In conclusion, we report that the tools implemented by B2N allow to describe and to visualize in a new way some of the evolutionary features of plasmid molecules of Enterobacteriaceae; the most important results obtained by B2N on the Enterobacteriaceae dataset are related to the possibility, by means of phylogenetic profiling and network relationships of proteins, to uncover some of the molecular history, which shaped the evolution of this group of plasmids. In particular, data obtained suggested a large amount of horizontal transfer and rearrangement of plasmid molecules between E. coli, Salmonella and Shigella. Moreover, interestingly some plasmids from Shigella share a common history with Salmonella and several hypothetical proteins form co-occurrence clusters, suggesting possible roles in plasmid maintenance and/or pathogenesis, which could be investigated by conventional genetic techniques.

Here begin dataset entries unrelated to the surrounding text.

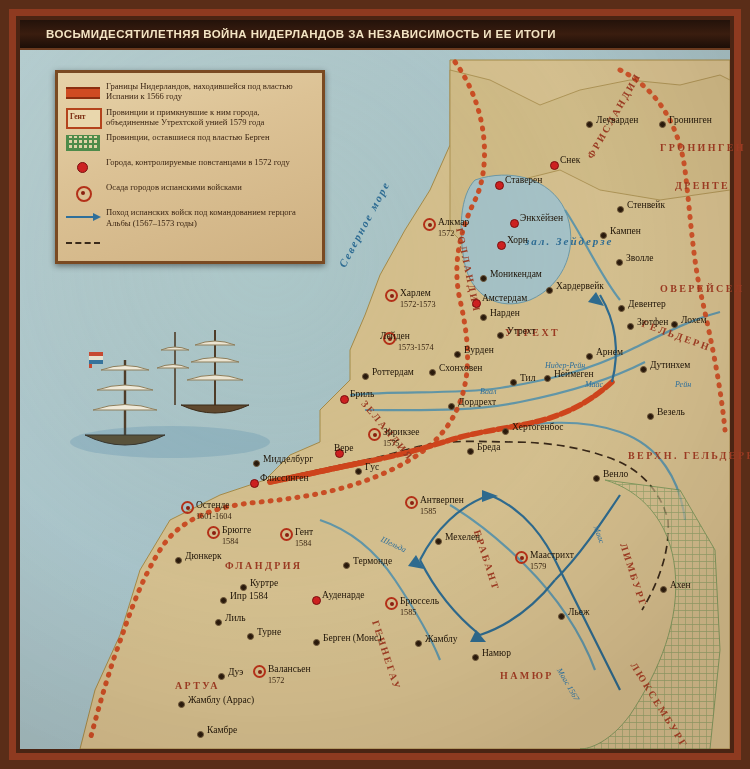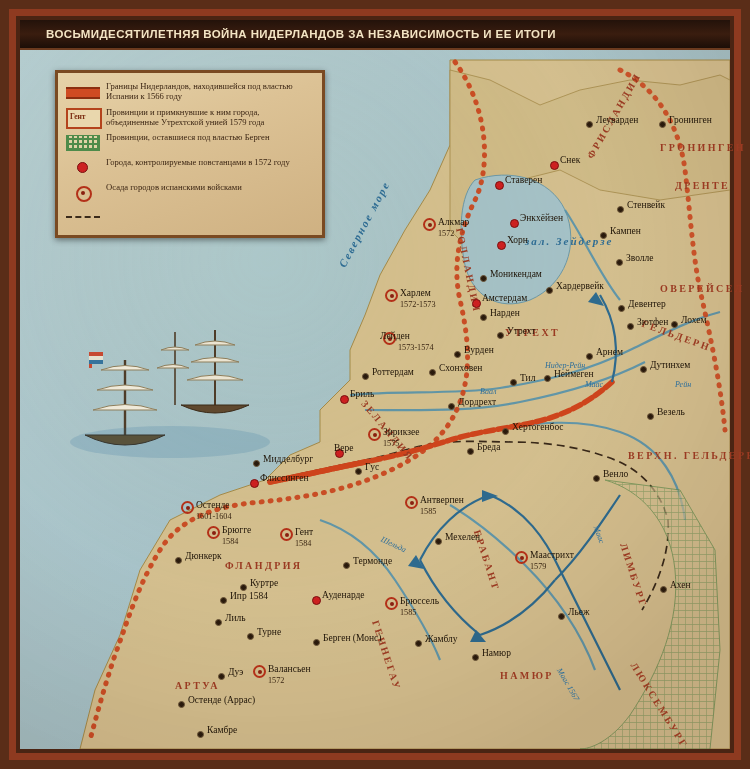--- a/index.html
+++ b/index.html
@@ -372,6 +372,12 @@
         <div class="legend-text">Осада городов испанскими войсками</div>
       </div>
 
+      <div class="legend-row">
+        <div class="legend-sym">
+            <span class="sym-arrow"></span>
+          </div>
+        <div class="legend-text">Поход испанских войск под командованием герцога Альбы (1567–1573 годы)</div>
+      </div>
 
       <div class="legend-row" style="margin-bottom:0">
         <div class="legend-sym">

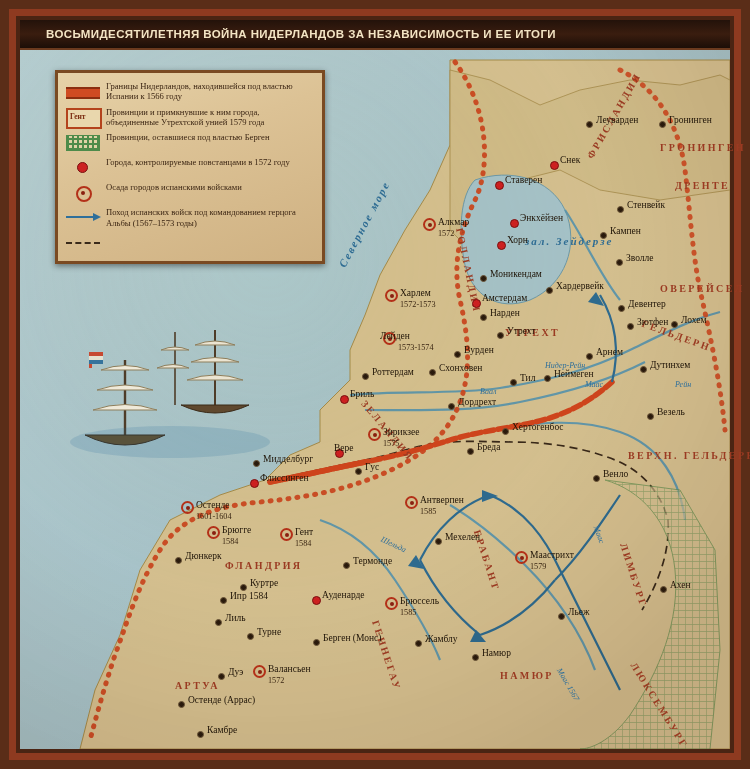--- a/index.html
+++ b/index.html
@@ -549,7 +549,7 @@
         <div class="city-dot" style="left: 198px; top: 623px;"></div>
         <div class="lbl city" style="left: 208px; top: 617px;">Дуэ</div>
         <div class="city-dot" style="left: 158px; top: 651px;"></div>
-        <div class="lbl city" style="left: 168px; top: 645px;">Остенде (Аррас)</div>
+        <div class="lbl city" style="left: 168px; top: 645px;">Жамблу (Аррас)</div>
         <div class="city-dot" style="left: 177px; top: 681px;"></div>
         <div class="lbl city" style="left: 187px; top: 675px;">Камбре</div>
       </div>

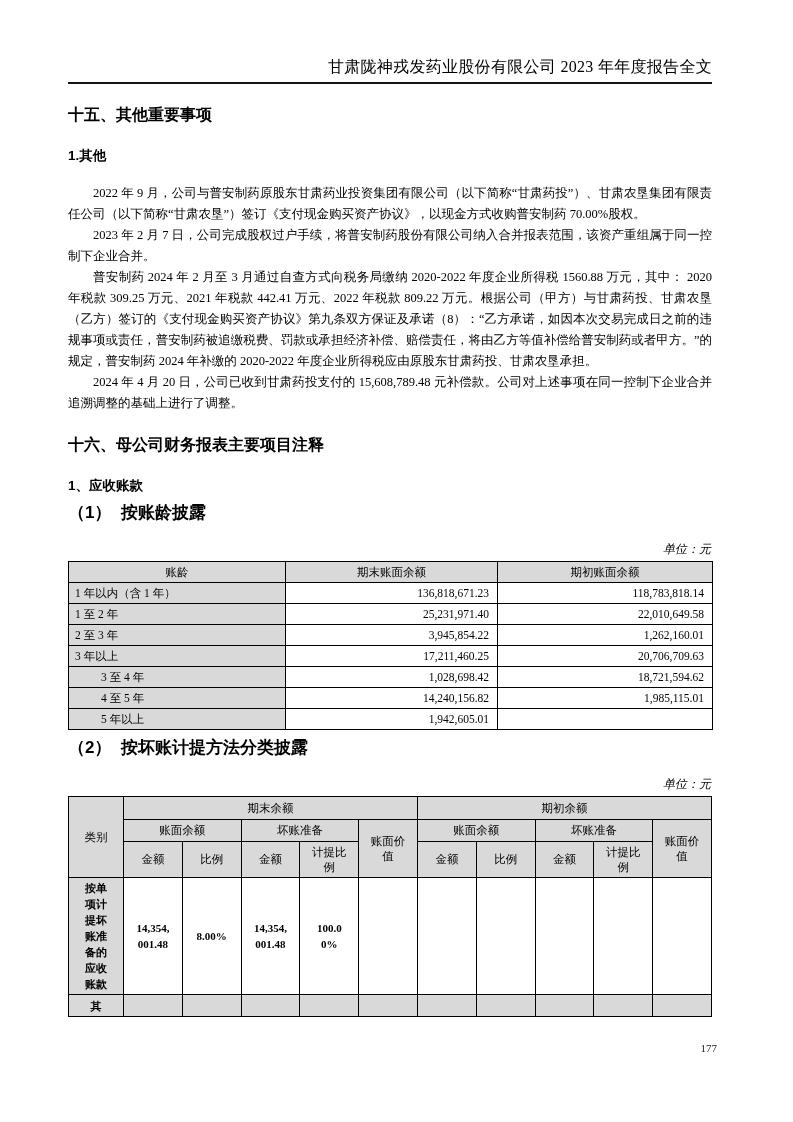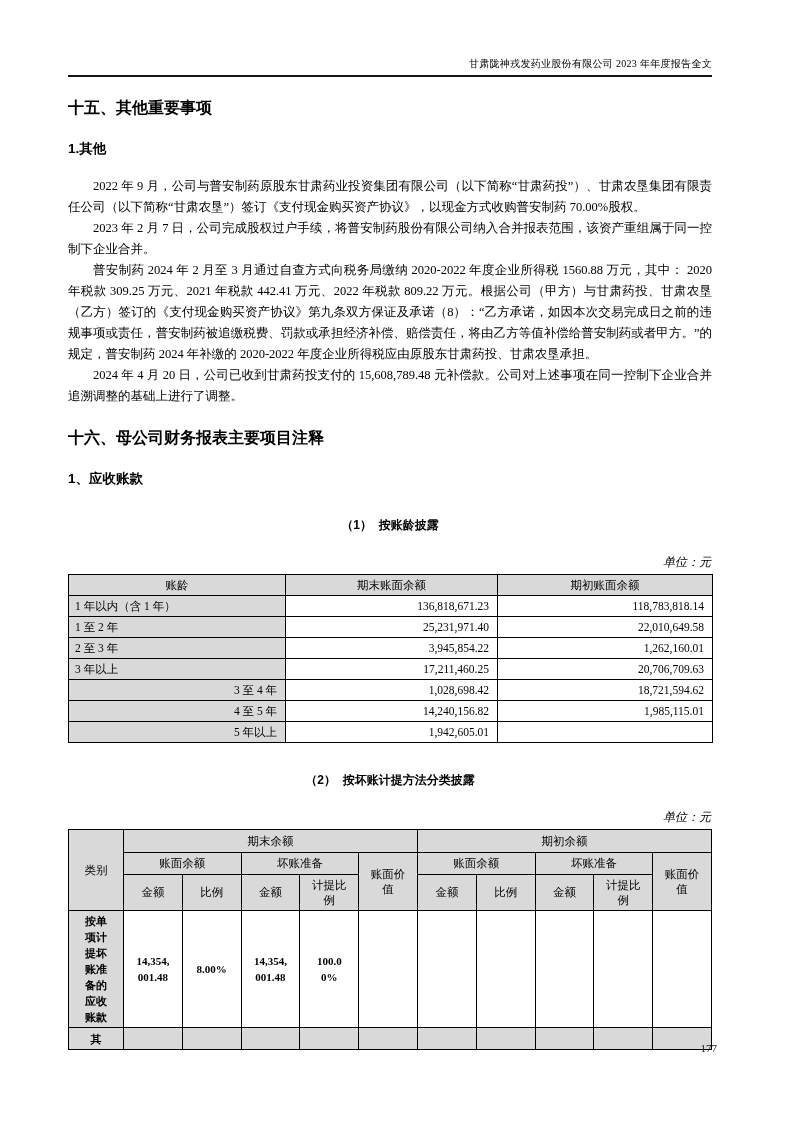--- a/index.html
+++ b/index.html
@@ -24,7 +24,7 @@
     padding-bottom: 4px;
     border-bottom: 2px solid #141414;
     text-align: right;
-    font-size: 10px;
+    font-size: 16px;
     letter-spacing: 0.3px;
   }
   .h-major {

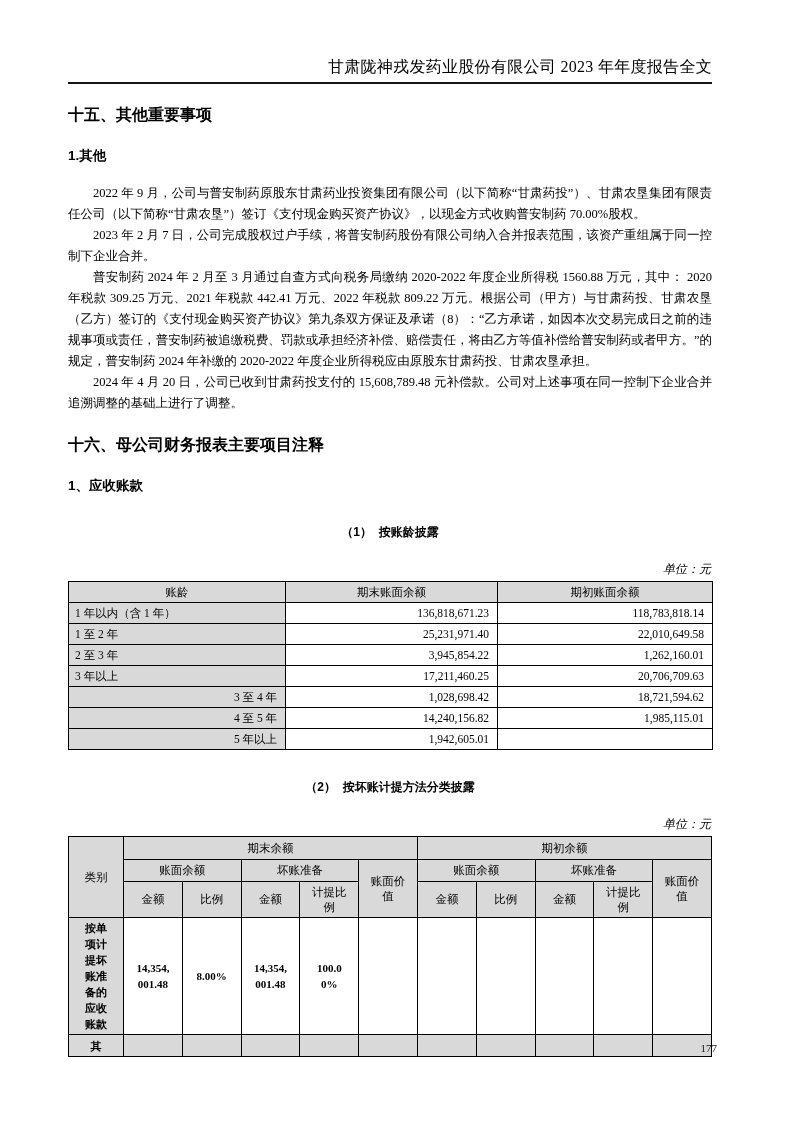--- a/index.html
+++ b/index.html
@@ -42,13 +42,12 @@
     line-height: 18px;
   }
   .h-sub3 {
-    margin: 29px 0 0 0;
+    margin: 9px 0 0 0;
     font-family: "Liberation Sans", "DejaVu Sans", sans-serif;
-    font-size: 12px;
+    font-size: 17px;
     font-weight: bold;
     line-height: 17px;
     white-space: pre-wrap;
-    text-align: center;
   }
   .paras { margin-top: 18px; }
   .para {

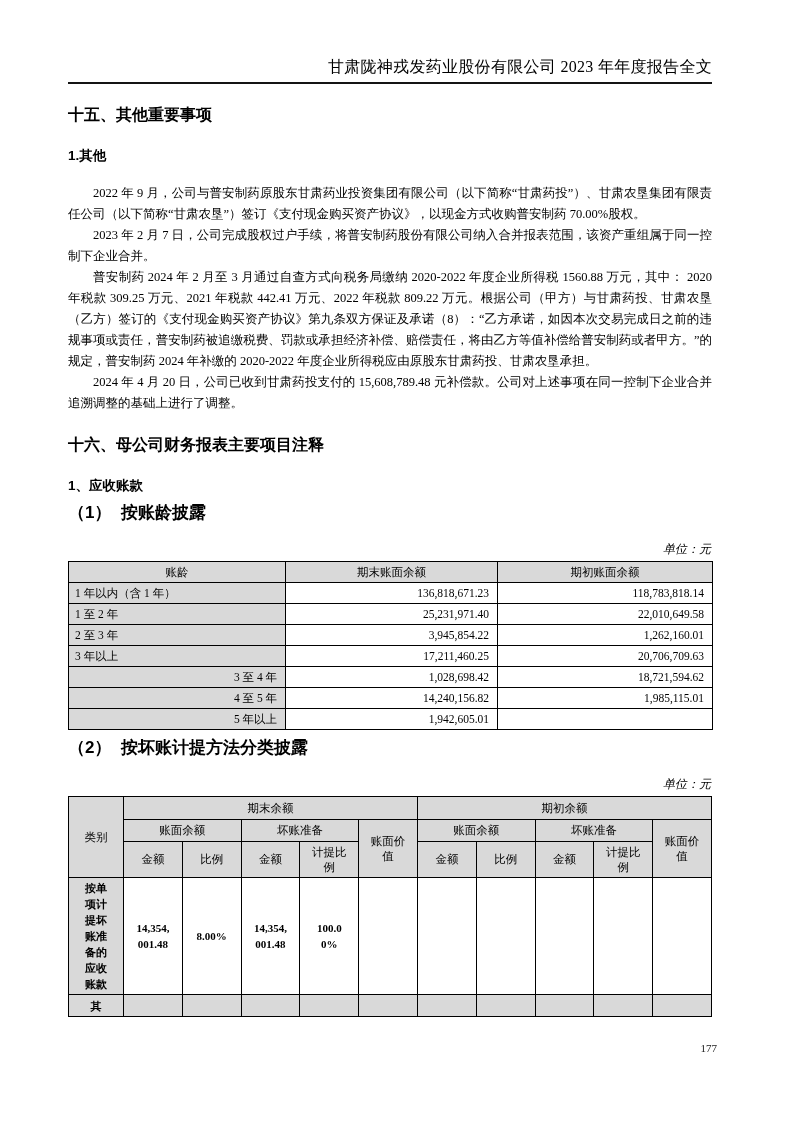--- a/index.html
+++ b/index.html
@@ -84,7 +84,7 @@
   }
   .t1 td { height: 18px; padding: 1px 8px; line-height: 18px; }
   .t1 td.lbl { background: #d9d9d9; text-align: left; padding-left: 6px; }
-  .t1 td.lbl.indent { padding-left: 32px; text-align: right; }
+  .t1 td.lbl.indent { padding-left: 32px; }
   .t1 td.num { text-align: right; }
   
   .t2 th {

The proposed method is general enough to be proposed as a new tool for comparative genomic analyses of bacteria and can work at least within the range of phylogenetic distances enabling Blast to find homologs. For this reason, the B2N approach could help solving some questions linked to the presence of (few) well conserved functions within plasmid datasets from wide taxonomic ranges (e.g. functions related to transfer or replication). Moreover, possible applications of the method could include also chromosomal replicons, trying to depict histories of gene rearrangement and integration from plasmid to chromosomes and viceversa.